Burney published several works on biblical history, all as "The Rev. C. F. Burney, M.A., D. Litt.". In Israel's settlement in Canaan, he brought much new or newly applied material, especially from Babylonian sources, to explain Israel's early residence in Canaan. A major contribution was the theory that Yahweh (Jehovah) was at an early period an Amorite deity. In The Aramaic Origin of the Fourth Gospel he attempted to prove that St John's Gospel was a literal Greek translation of a Gospel written in Aramaic by a Jewish disciple, and this at least led to an accepted view that the author thought in Aramaic, and strengthened the probability that it was the work of an eyewitness.

==Family==
In 1913 at the age of 45 he married Ethel Wordsworth Madan (1891–1984), the elder daughter of Falconer Madan and his wife Frances Hayter. In 1929 Ethel Burney started work for Rosalind Moss at the Griffith Institute at Oxford. Together Moss and Burney continued the work that had been started by Bertha Porter (with Moss as her assistant) in the early 1920s on the Topographical Bibliography of Ancient Egyptian Hieroglyphic Texts, Reliefs, and Paintings. 'The Two Ladies' as they were known travelled throughout the Middle East and the rest of the world until the late 1960s visiting digs, museums and collections, and gathering data for the many volumes of the Topographical Bibliography that they produced together with a small team of collaborators.

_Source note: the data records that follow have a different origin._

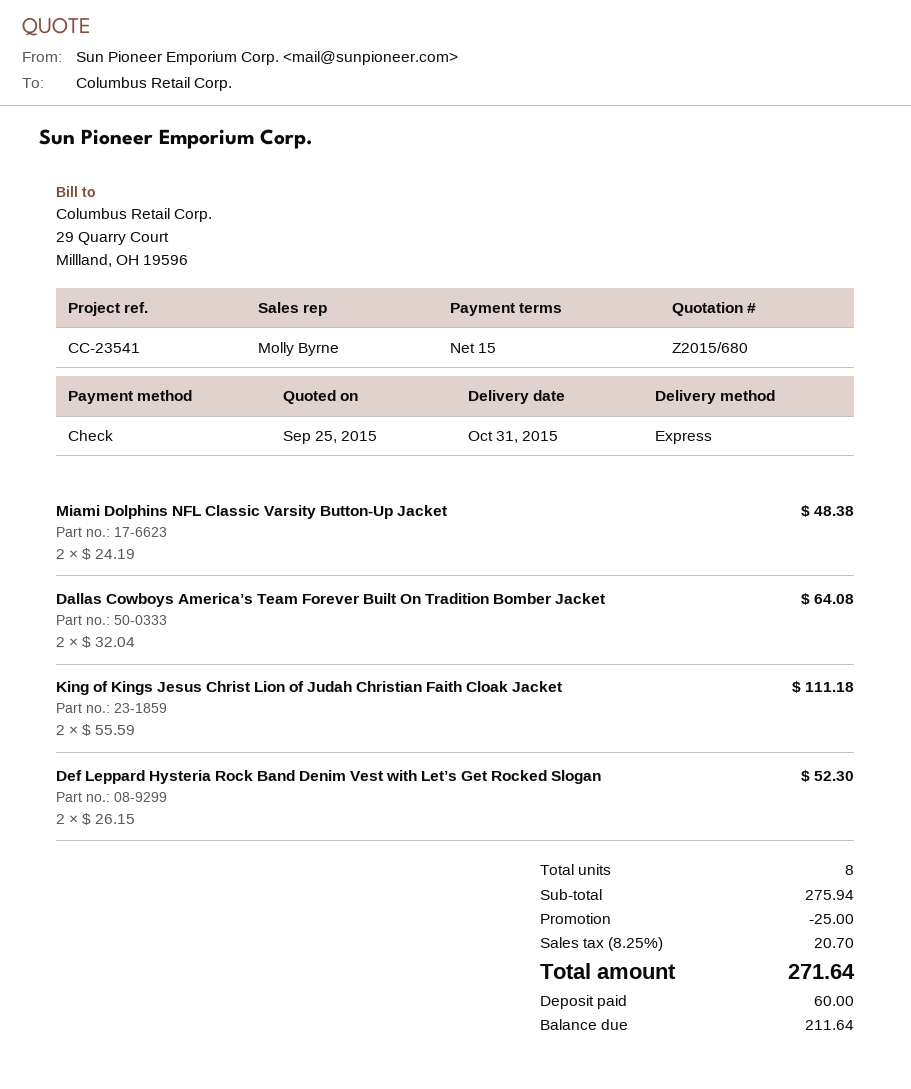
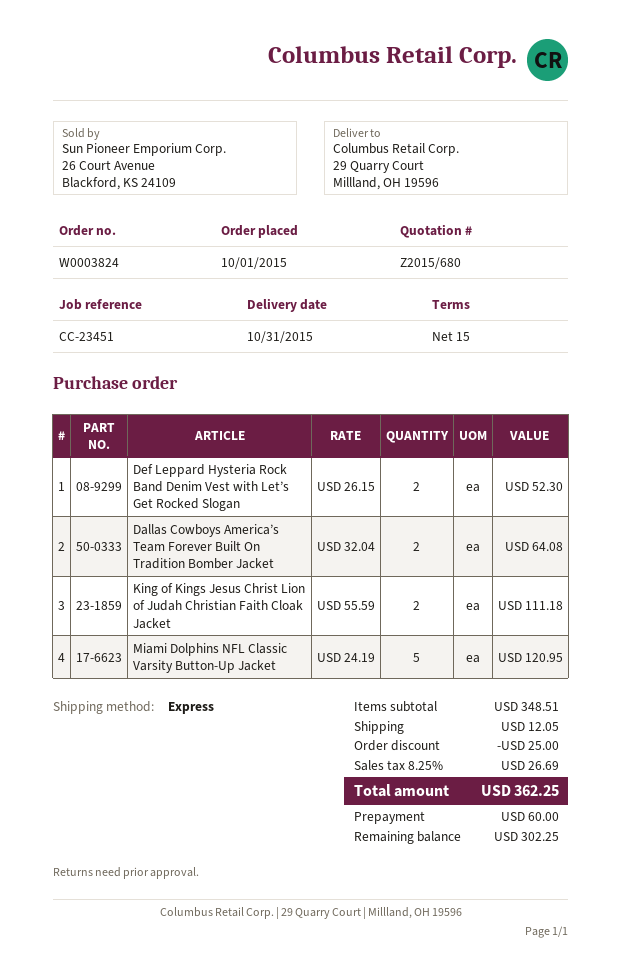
reference: CC-23541 -> CC-23451
Miami Dolphins NFL Classic Varsity Button-Up Jacket: 2 x 24.19 = 48.38 -> 5 x 24.19 = 120.95
subtotal: 275.94 -> 348.51
shipping: none -> 12.05
tax: 8.25% = 20.70 -> 8.25% = 26.69
total: 271.64 -> 362.25
balance: 211.64 -> 302.25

Charles and Ethel's daughter, Venetia Phair, is famed for proposing the name Pluto for the erstwhile planet, at the age of 11.

==Publications==
- Outlines of Old Testament Theology (London, 1899)
- Encyclopaedia Biblica (contributor, 1903)
- Notes on the Hebrew Text of the Books of Kings (Oxford: Clarendon, 1903)
- Israel's Settlement in Canaan: The Biblical Tradition and its Historical Background (Schweich Lecture for 1917, London: OUP)
- Israel's Hope of immortality: four lectures (Oxford: Clarendon, 1909)
- The Book of Judges, with introduction and notes (London: Rivingtons, 1918)
- The Gospel in the Old Testament (T & T Clark, Edinburgh, 1921)
- C.F. Burney (1922). "The Aramaic Origin of the Fourth Gospel" Also available in another format.